**WHAT TO DO**
Copied exactly and without pictures, the lines from the beginning of the entries through the one that holds "[72,387,181,398] [72,415,321,429] [72,433,219,447]" should form the entire reply.

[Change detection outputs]
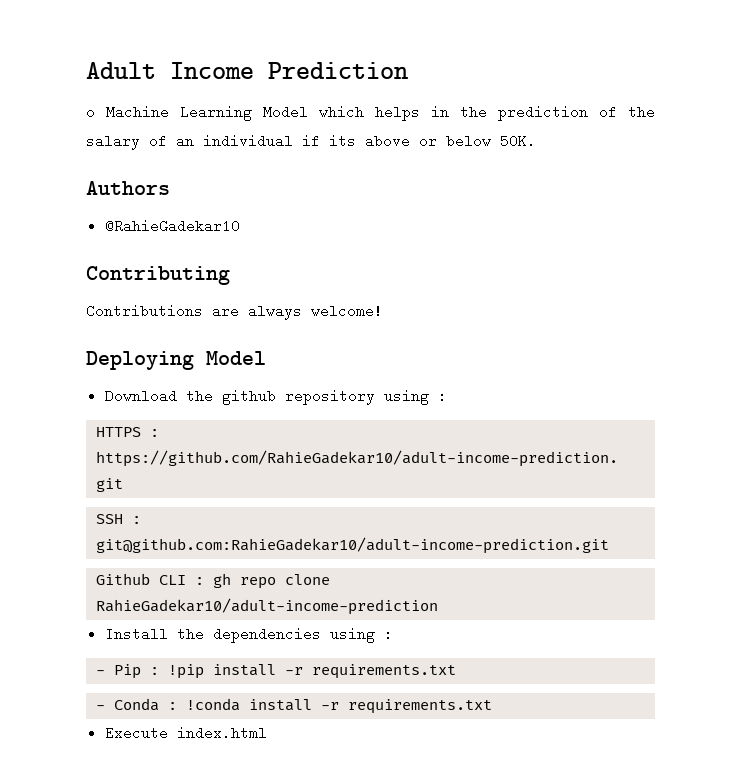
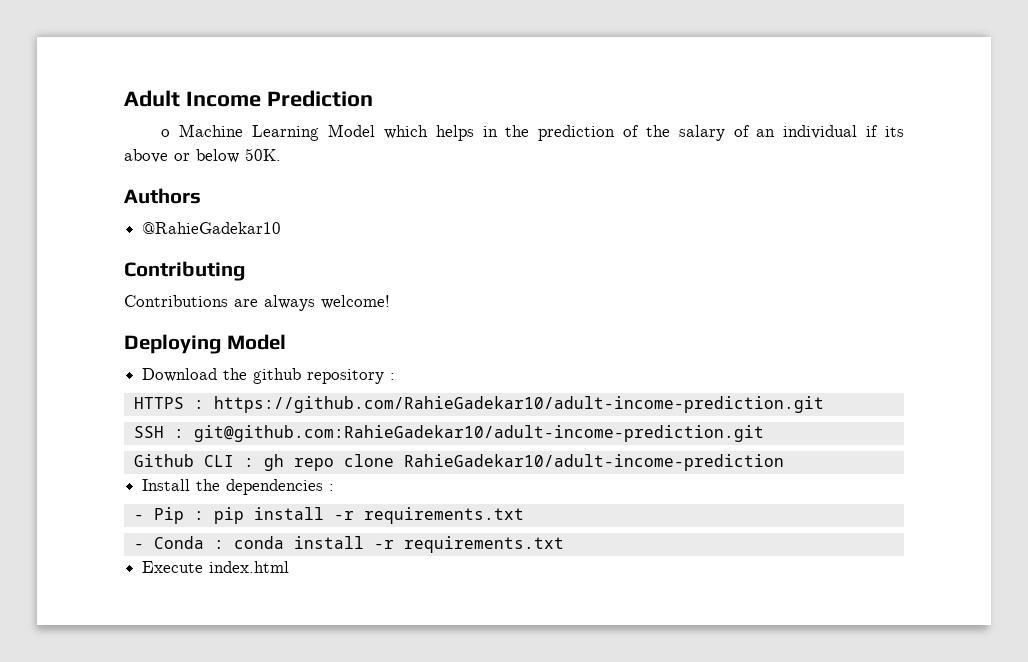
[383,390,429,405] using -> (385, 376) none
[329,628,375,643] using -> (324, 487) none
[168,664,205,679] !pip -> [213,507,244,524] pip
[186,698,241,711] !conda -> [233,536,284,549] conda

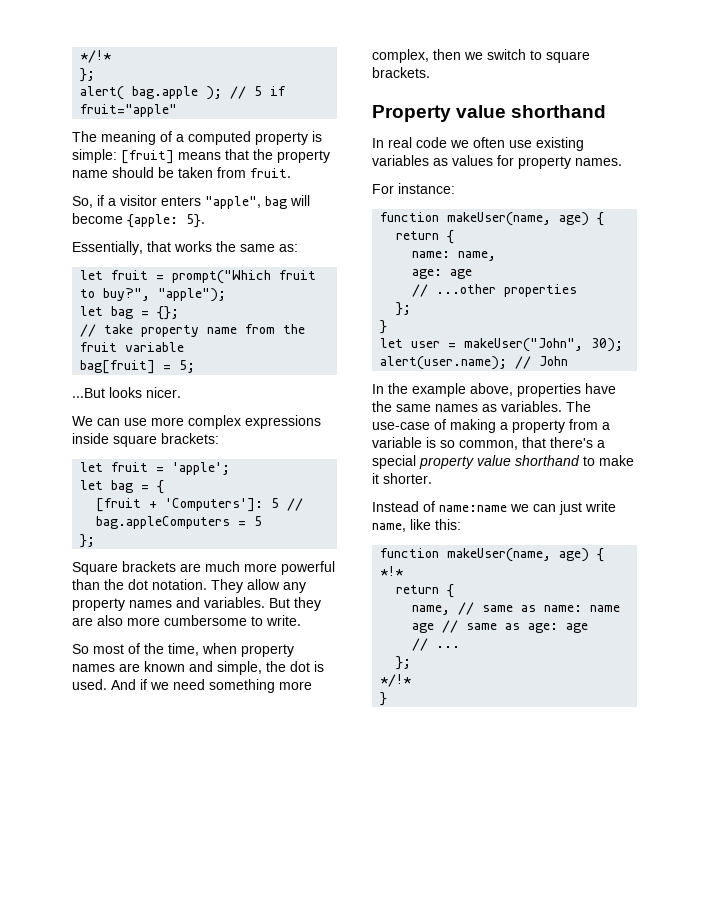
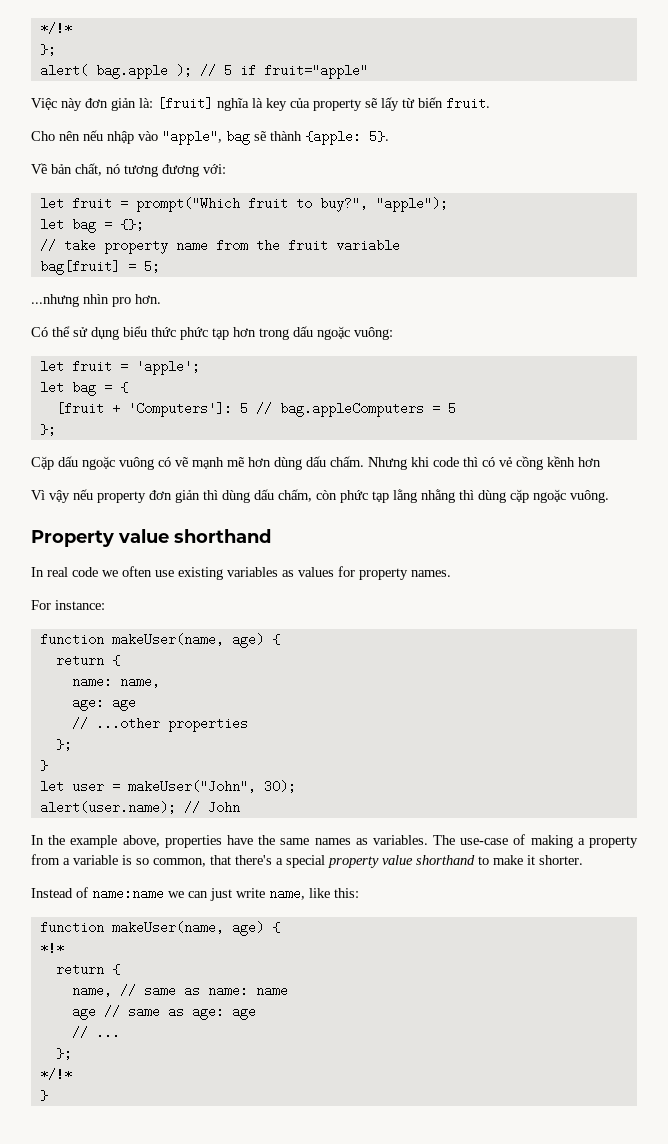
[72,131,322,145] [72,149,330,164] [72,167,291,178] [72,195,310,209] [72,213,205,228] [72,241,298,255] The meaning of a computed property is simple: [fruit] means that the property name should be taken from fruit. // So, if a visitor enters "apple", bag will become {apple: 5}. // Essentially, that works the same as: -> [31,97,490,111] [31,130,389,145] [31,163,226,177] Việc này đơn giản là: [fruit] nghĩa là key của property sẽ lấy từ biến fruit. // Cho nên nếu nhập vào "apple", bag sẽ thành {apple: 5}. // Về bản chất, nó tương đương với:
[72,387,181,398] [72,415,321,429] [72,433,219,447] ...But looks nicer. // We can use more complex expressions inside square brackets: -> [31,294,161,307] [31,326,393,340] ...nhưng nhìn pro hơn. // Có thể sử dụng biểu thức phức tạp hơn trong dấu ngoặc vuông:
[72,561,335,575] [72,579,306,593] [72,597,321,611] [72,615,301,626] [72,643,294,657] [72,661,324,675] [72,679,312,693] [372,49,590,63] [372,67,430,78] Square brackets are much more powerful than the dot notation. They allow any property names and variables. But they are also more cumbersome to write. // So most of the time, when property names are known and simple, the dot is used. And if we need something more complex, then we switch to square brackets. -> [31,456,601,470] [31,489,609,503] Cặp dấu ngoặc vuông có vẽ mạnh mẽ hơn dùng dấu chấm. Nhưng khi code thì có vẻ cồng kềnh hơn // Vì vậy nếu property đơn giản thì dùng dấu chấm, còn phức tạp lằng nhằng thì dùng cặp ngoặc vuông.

**SOLUTION TO THE EXERCISE**
[383,390,429,405] using -> (385, 376) none
[329,628,375,643] using -> (324, 487) none
[168,664,205,679] !pip -> [213,507,244,524] pip
[186,698,241,711] !conda -> [233,536,284,549] conda

[72,131,322,145] [72,149,330,164] [72,167,291,178] [72,195,310,209] [72,213,205,228] [72,241,298,255] The meaning of a computed property is simple: [fruit] means that the property name should be taken from fruit. // So, if a visitor enters "apple", bag will become {apple: 5}. // Essentially, that works the same as: -> [31,97,490,111] [31,130,389,145] [31,163,226,177] Việc này đơn giản là: [fruit] nghĩa là key của property sẽ lấy từ biến fruit. // Cho nên nếu nhập vào "apple", bag sẽ thành {apple: 5}. // Về bản chất, nó tương đương với:
[72,387,181,398] [72,415,321,429] [72,433,219,447] ...But looks nicer. // We can use more complex expressions inside square brackets: -> [31,294,161,307] [31,326,393,340] ...nhưng nhìn pro hơn. // Có thể sử dụng biểu thức phức tạp hơn trong dấu ngoặc vuông:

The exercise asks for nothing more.